SUPPLIED ENTRIES >>
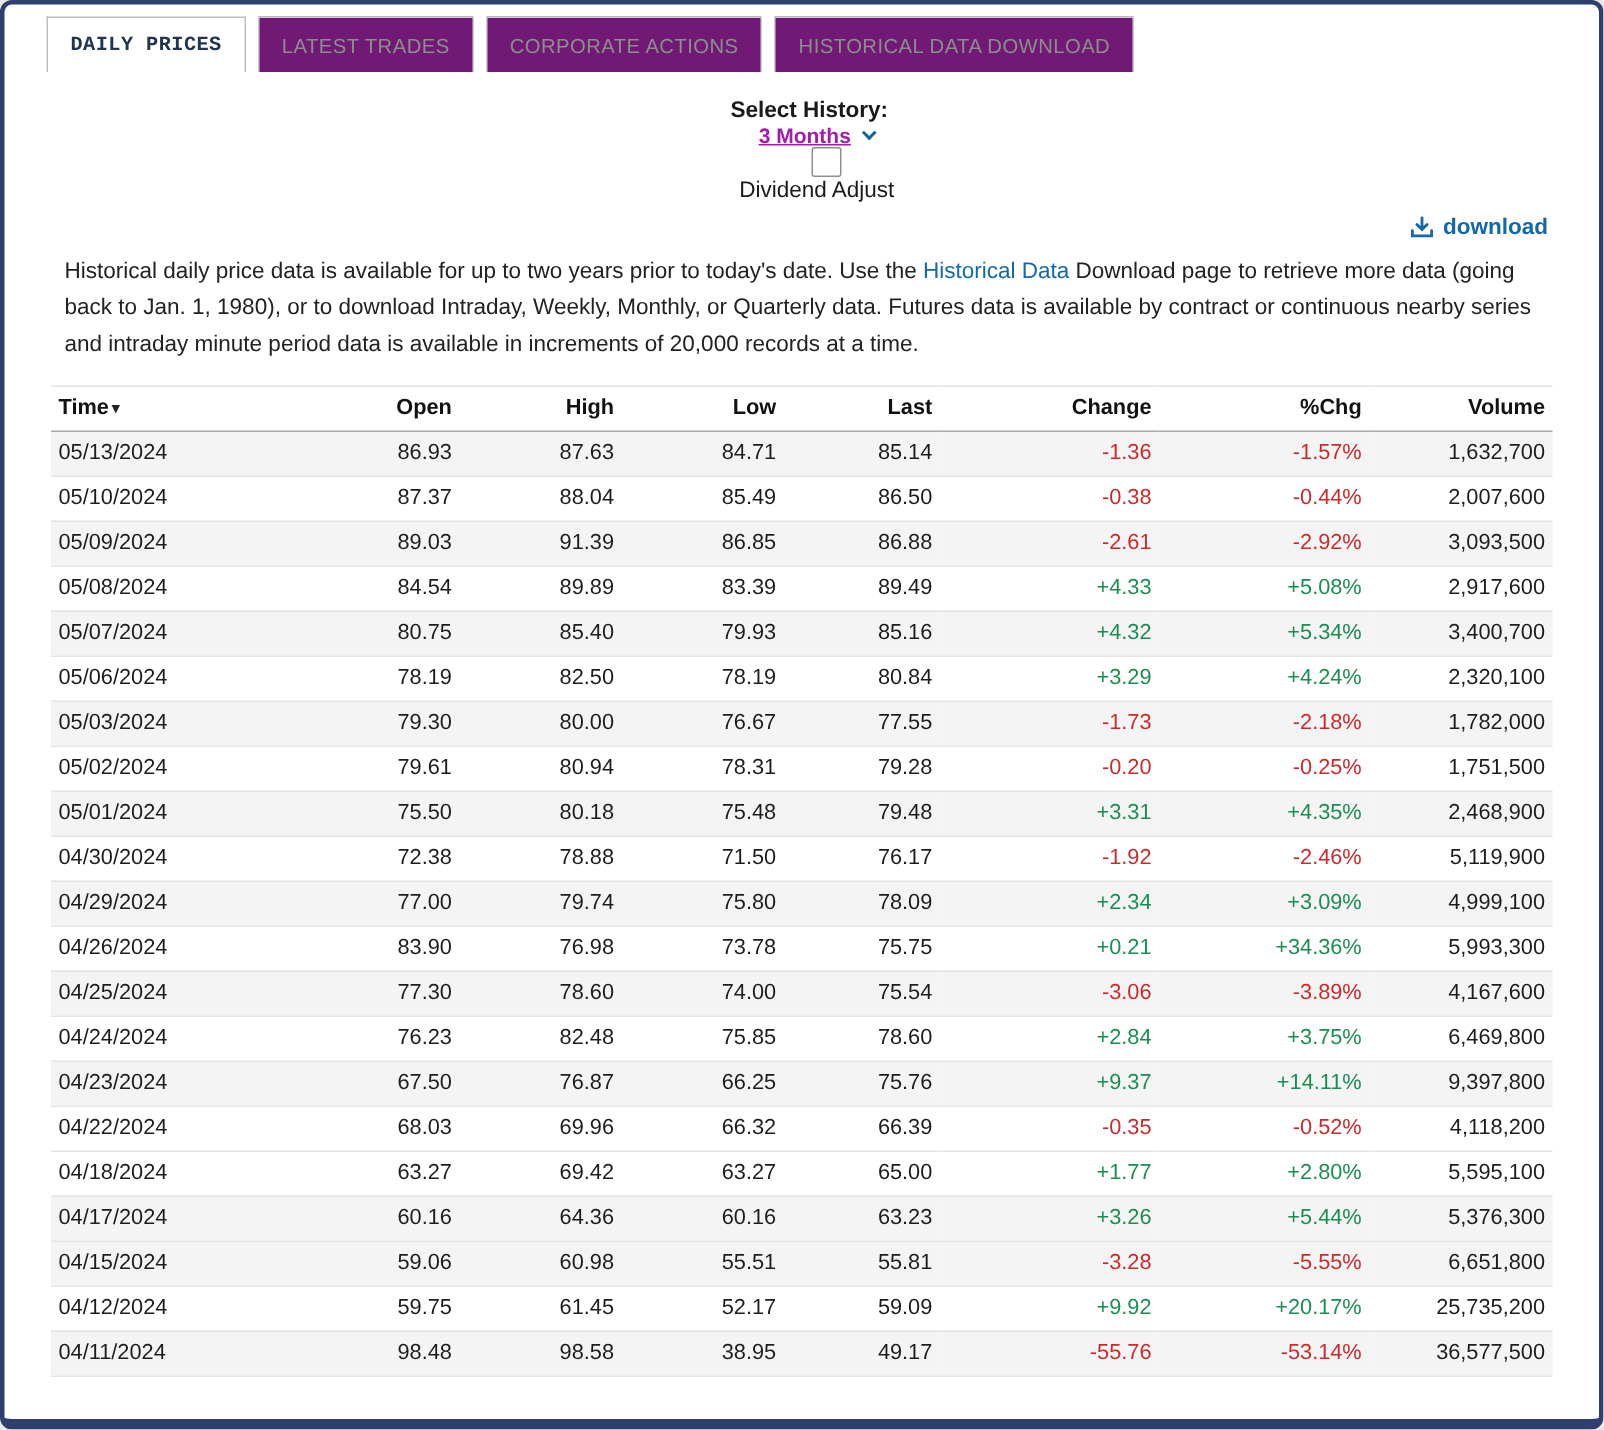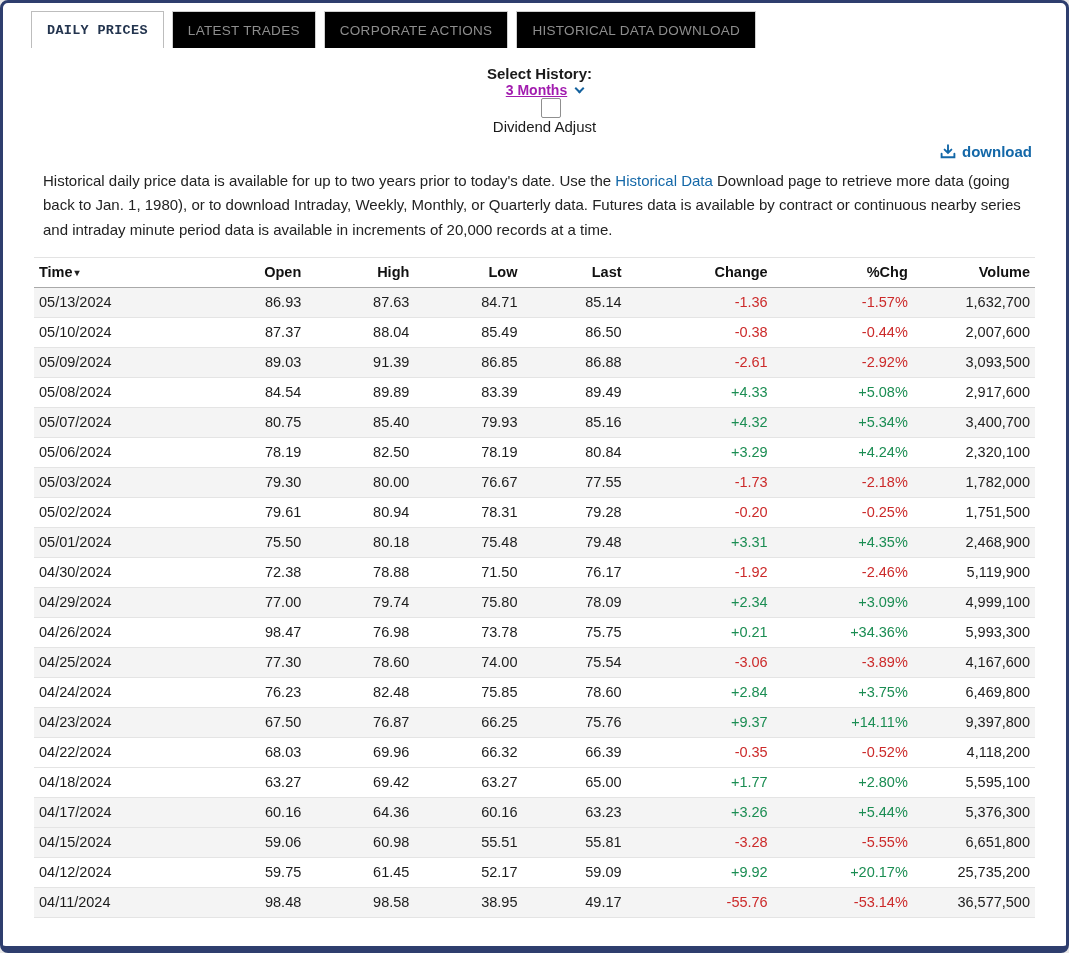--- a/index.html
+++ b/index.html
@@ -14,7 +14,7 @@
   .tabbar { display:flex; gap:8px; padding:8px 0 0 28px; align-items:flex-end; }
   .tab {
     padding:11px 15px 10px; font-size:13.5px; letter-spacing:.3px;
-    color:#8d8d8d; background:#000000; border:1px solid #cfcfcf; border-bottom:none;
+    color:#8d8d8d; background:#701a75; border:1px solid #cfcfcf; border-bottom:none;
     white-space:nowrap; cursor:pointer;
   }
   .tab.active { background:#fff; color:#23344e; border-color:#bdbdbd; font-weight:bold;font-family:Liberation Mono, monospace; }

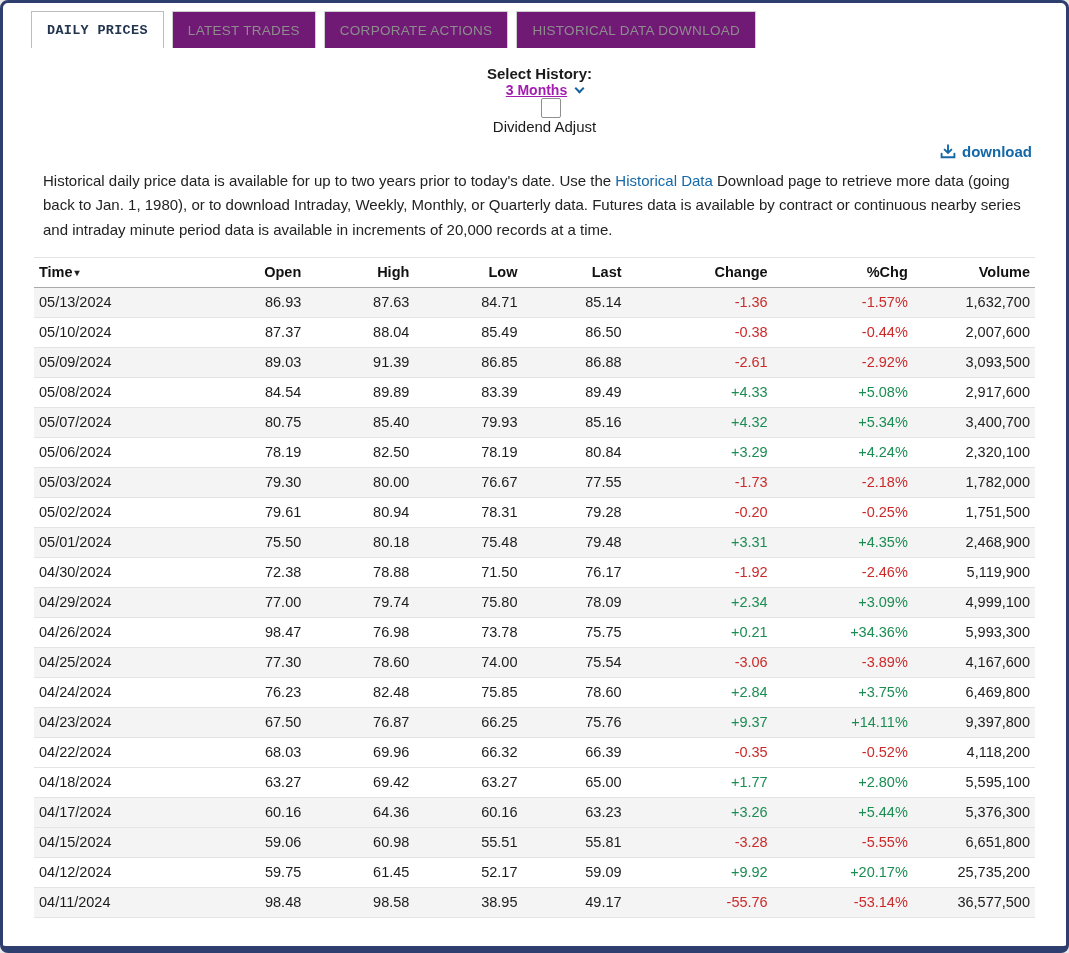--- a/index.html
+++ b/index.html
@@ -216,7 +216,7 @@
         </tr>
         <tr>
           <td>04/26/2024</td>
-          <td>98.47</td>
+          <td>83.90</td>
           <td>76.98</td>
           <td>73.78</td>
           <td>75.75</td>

...

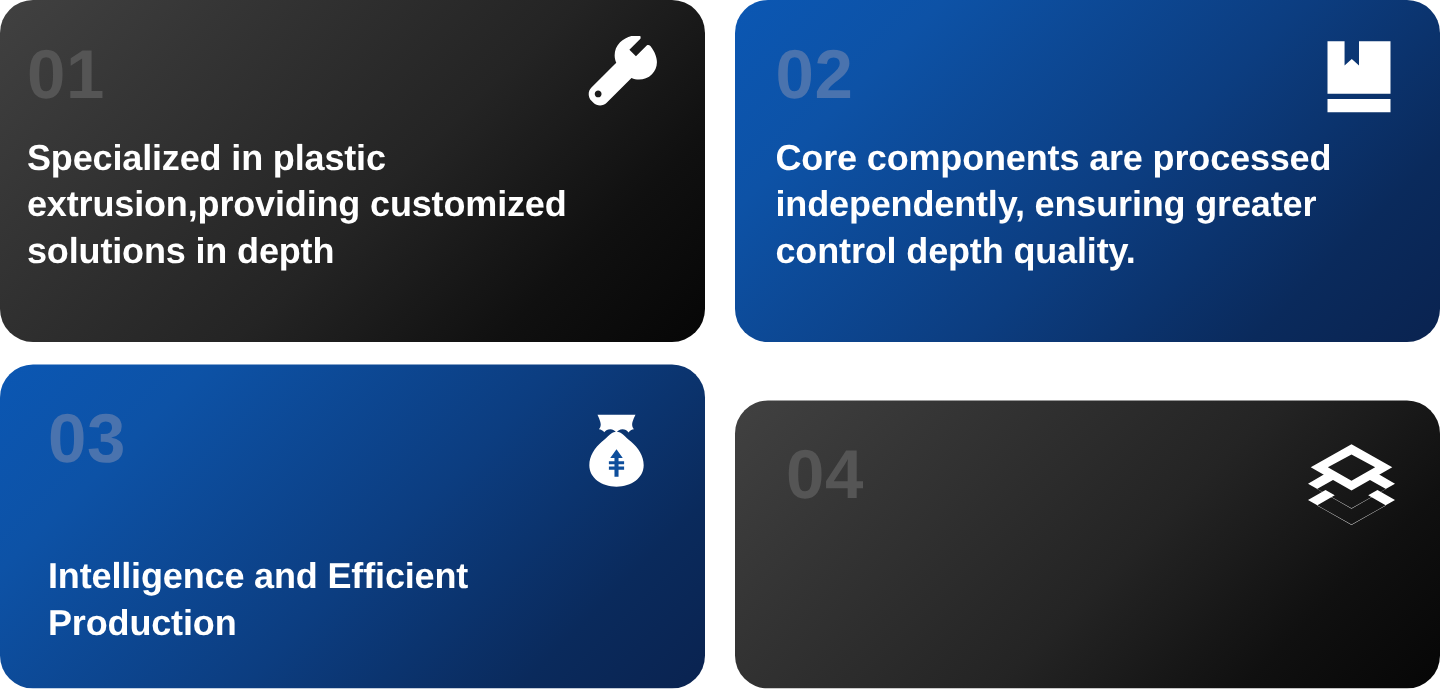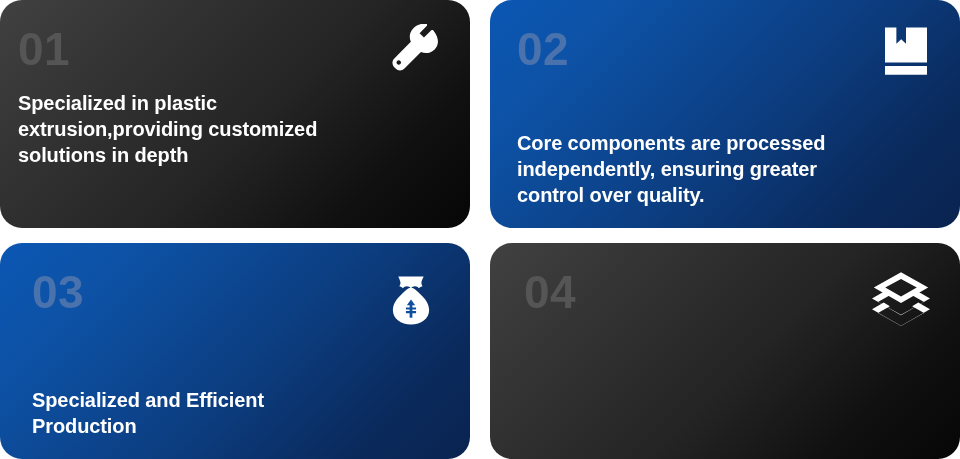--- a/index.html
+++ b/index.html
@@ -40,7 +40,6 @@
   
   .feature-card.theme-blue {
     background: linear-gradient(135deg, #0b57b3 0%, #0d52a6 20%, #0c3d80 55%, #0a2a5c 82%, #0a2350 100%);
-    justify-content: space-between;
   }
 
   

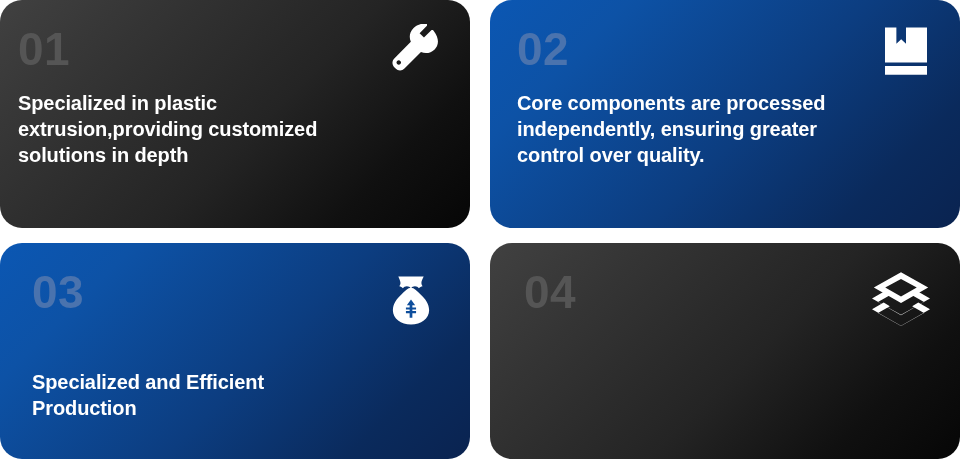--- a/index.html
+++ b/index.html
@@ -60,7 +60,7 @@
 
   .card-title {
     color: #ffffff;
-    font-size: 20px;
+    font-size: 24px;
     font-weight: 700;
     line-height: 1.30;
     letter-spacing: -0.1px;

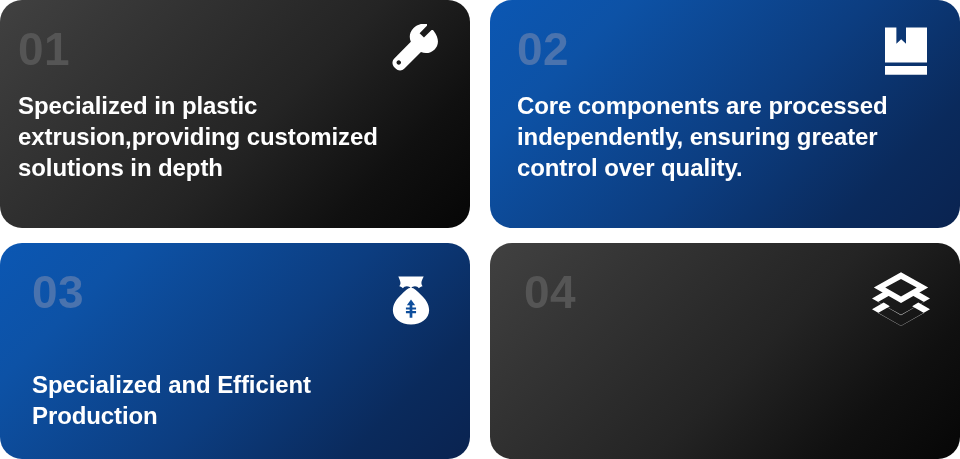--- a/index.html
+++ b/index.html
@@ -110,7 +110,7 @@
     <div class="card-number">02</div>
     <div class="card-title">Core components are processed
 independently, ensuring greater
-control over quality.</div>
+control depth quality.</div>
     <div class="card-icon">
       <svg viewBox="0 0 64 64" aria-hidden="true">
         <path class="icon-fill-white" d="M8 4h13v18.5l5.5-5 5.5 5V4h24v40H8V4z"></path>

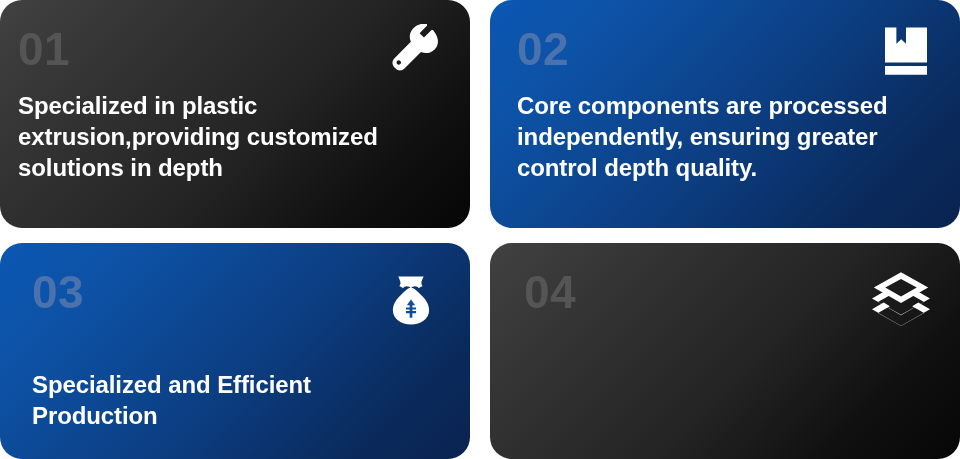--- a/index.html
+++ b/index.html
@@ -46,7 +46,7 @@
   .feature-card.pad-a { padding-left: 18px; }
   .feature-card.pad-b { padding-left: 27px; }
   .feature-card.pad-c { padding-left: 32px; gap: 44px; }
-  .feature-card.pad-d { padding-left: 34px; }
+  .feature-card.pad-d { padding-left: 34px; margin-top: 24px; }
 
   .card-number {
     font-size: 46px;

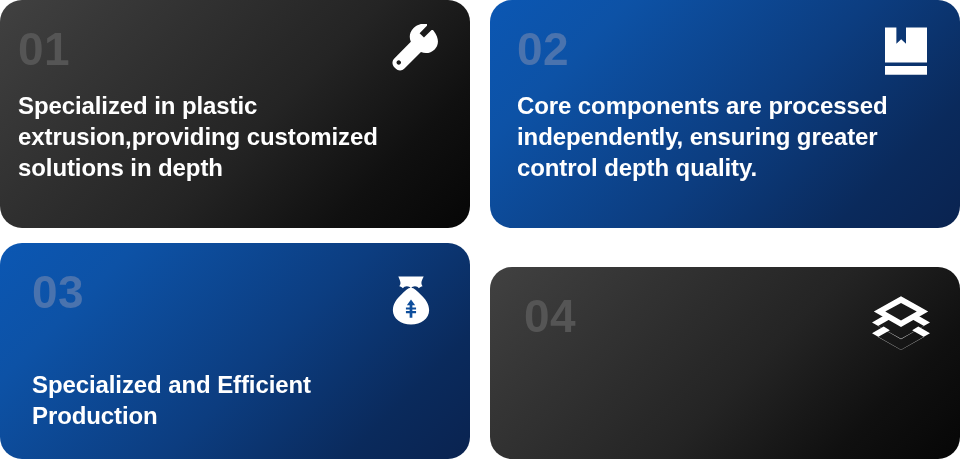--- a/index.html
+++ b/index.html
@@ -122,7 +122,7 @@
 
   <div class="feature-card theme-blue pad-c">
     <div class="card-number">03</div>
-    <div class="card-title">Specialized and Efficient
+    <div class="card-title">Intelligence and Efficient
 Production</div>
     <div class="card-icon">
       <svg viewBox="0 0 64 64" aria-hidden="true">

* * *

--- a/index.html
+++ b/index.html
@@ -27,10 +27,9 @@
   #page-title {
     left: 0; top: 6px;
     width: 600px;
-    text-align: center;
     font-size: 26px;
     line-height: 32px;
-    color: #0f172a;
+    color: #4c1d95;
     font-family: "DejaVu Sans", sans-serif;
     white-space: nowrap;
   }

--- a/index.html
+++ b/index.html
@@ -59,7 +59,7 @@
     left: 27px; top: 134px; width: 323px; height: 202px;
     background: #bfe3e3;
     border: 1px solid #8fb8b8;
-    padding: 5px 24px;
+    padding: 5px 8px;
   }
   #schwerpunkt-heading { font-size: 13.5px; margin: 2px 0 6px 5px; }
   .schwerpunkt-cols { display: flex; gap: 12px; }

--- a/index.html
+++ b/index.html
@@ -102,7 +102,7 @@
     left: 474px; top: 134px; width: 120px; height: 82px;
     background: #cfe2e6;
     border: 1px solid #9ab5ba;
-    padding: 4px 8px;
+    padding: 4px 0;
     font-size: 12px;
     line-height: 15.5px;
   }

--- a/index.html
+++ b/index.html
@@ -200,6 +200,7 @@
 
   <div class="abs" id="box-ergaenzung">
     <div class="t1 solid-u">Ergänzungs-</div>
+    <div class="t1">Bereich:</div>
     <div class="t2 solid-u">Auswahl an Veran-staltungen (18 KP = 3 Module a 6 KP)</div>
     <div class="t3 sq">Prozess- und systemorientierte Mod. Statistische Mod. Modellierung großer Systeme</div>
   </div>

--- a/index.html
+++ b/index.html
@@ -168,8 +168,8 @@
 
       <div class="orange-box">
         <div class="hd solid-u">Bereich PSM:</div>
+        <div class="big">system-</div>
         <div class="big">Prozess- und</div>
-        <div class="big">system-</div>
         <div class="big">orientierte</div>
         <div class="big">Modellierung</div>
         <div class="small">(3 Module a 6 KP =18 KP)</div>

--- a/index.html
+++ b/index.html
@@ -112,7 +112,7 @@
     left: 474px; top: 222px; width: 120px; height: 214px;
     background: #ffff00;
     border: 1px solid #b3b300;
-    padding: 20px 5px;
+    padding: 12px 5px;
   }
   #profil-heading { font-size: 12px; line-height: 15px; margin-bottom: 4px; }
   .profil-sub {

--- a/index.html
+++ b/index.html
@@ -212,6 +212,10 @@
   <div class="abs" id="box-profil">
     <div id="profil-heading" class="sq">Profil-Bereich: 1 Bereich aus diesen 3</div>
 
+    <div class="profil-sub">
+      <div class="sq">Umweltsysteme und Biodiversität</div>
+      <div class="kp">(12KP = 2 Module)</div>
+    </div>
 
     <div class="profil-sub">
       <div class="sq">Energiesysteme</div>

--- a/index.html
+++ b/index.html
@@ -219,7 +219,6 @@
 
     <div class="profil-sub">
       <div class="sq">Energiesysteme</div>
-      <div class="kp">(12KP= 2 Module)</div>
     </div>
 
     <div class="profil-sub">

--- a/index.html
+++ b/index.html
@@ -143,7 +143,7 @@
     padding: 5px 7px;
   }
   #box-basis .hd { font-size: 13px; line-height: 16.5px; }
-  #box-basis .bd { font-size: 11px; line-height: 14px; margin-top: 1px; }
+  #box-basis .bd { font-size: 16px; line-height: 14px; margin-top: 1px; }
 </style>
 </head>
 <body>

PROBLEM REQUIREMENTS >> Reproduce exactly the lines above that run from the one with "font-weight: 700;" to the one with "-122,7 +122,7 @@", both included, leaving pictures out.

REPLY >>
     font-weight: 700;
     line-height: 1.30;
     letter-spacing: -0.1px;

--- a/index.html
+++ b/index.html
@@ -110,7 +110,7 @@
     <div class="card-number">02</div>
     <div class="card-title">Core components are processed
 independently, ensuring greater
-control over quality.</div>
+control depth quality.</div>
     <div class="card-icon">
       <svg viewBox="0 0 64 64" aria-hidden="true">
         <path class="icon-fill-white" d="M8 4h13v18.5l5.5-5 5.5 5V4h24v40H8V4z"></path>

--- a/index.html
+++ b/index.html
@@ -46,7 +46,7 @@
   .feature-card.pad-a { padding-left: 18px; }
   .feature-card.pad-b { padding-left: 27px; }
   .feature-card.pad-c { padding-left: 32px; gap: 44px; }
-  .feature-card.pad-d { padding-left: 34px; }
+  .feature-card.pad-d { padding-left: 34px; margin-top: 24px; }
 
   .card-number {
     font-size: 46px;

--- a/index.html
+++ b/index.html
@@ -122,7 +122,7 @@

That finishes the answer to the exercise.